Di natali ed origini marocchine, il comico ed attore, notissimo in patria per l'istrionismo, le movenze nervose e un po' goffe, la parlata dalla cadenza fortemente etnica, ci sorprende, almeno dal punto di vista della tecnica cinematografica, producento, interpretando e dirigendo il primo film francese girato interamente con la tecnica del “motion capture!: in POURQUOI J'AI PAS MANGE' MON PERE (Evolution man): gli attori, quelli veri, girano le scene dietro sfondi disegnati e di cartapesta e completamente ricoperti da una tuta con sensori che assicurano poi, nel momento in cui i personaggi verranno “coperti” dal disegno animato, una fluidità e naturalità di movimento ed espressione che restituisce, almeno in parte, le fattezze e le espressività degli attori chiamati, con enorme sacrificio, a girare vestiti come dei marziani retrò ed in calzamaglia.
La storia, un po' da Re Leone un po' da Libro della giungla, di un neonato di scimpanzé, nato piccolo e debole da un parto gemellare che lo ha visto soccombere sul pasciuto fratello erede al trono di un popolo di primati della preistoria, e costretto ad adattarsi in seguito ad un incidente ad una zampa, a camminare eretto, fornendo l'occasione alla specie di evolvere, del tutto incidentalmente, ad uno stadio che porterà all'essere umano attuale, dà lo spunto al simpatico e dinamico attore e regista di sfoderare tutta la sua comicità fisica ed espressiva che il travaso in cartoon mantiene nei suoi tratti essenziali.
La storiella è semplice e quasi risibile, ma in qualche momento divertente, anche se greve o grossolana.
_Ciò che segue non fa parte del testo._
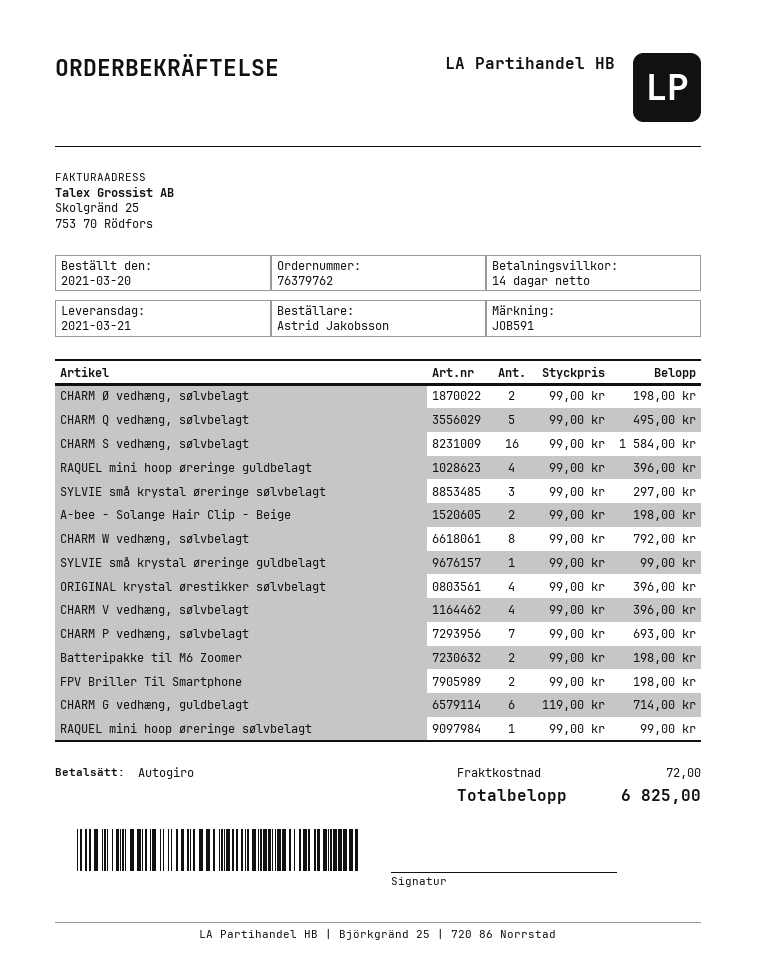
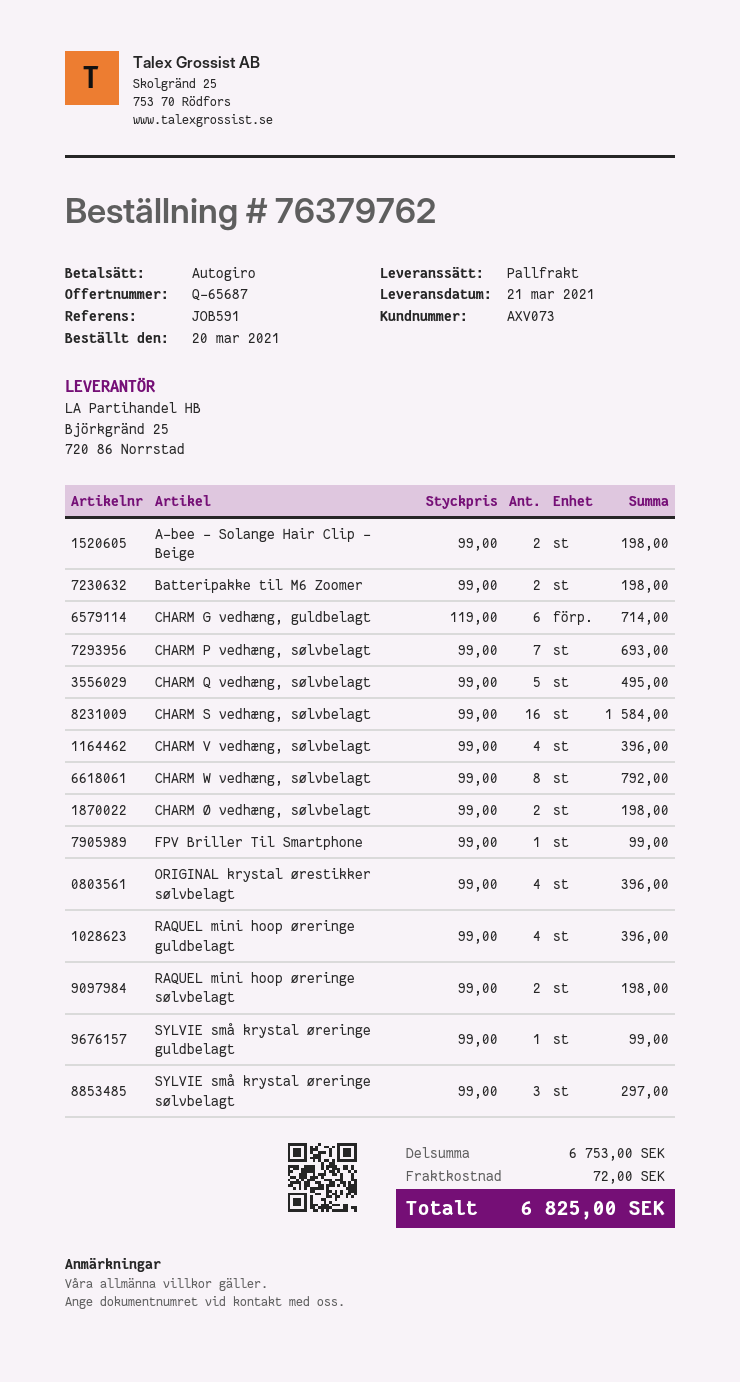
FPV Briller Til Smartphone: 2 x 99.00 = 198.00 -> 1 x 99.00 = 99.00
RAQUEL mini hoop øreringe sølvbelagt: 1 x 99.00 = 99.00 -> 2 x 99.00 = 198.00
Una circostanza che attenua la sensazione, a tratti palpabile, di trovarsi di fronte ad un piccolo grande esperimento un po' fine a sé stesso, frutto di una grande e testarda determinazione che non si ritrova del tutto giustificata in seguito alle fatiche titaniche derivanti da una produzione minuziosa e certamente molto costosa ed impegnativa.
Lanciatissimo e distribuito in molte copie, il film del comico francese, abbreviato con l'anagramma scioglilingua P.J.P.M.M.P , trasuda ambizione da parte del suo regista, irremovibile a voler recitare lui stesso con un costume ingombrante e pesante oltre 7,5 kg, indispensabile per ricorrere a molto di più di una semplice trasposizione animata tradizionale, che finisce per cancellare definitivamente quei tratti personali che invece il sofisticato sistema del “mc” invece riesce a restituire.
Non proprio un successone in patria, dove si attendevano sfracelli al botteghino, ma un esperimento in qualche modo curioso e riuscito nel mezzo di una giungla non già solo e semplicemente naturale, ma fin più pericolosa e fitta di ostacoli come si presenta quella - decisamente più metaforica, ma ugualmente colma di insidie - destinata ad accogliere scommesse cinematografiche azzardate e ambiziose come questa.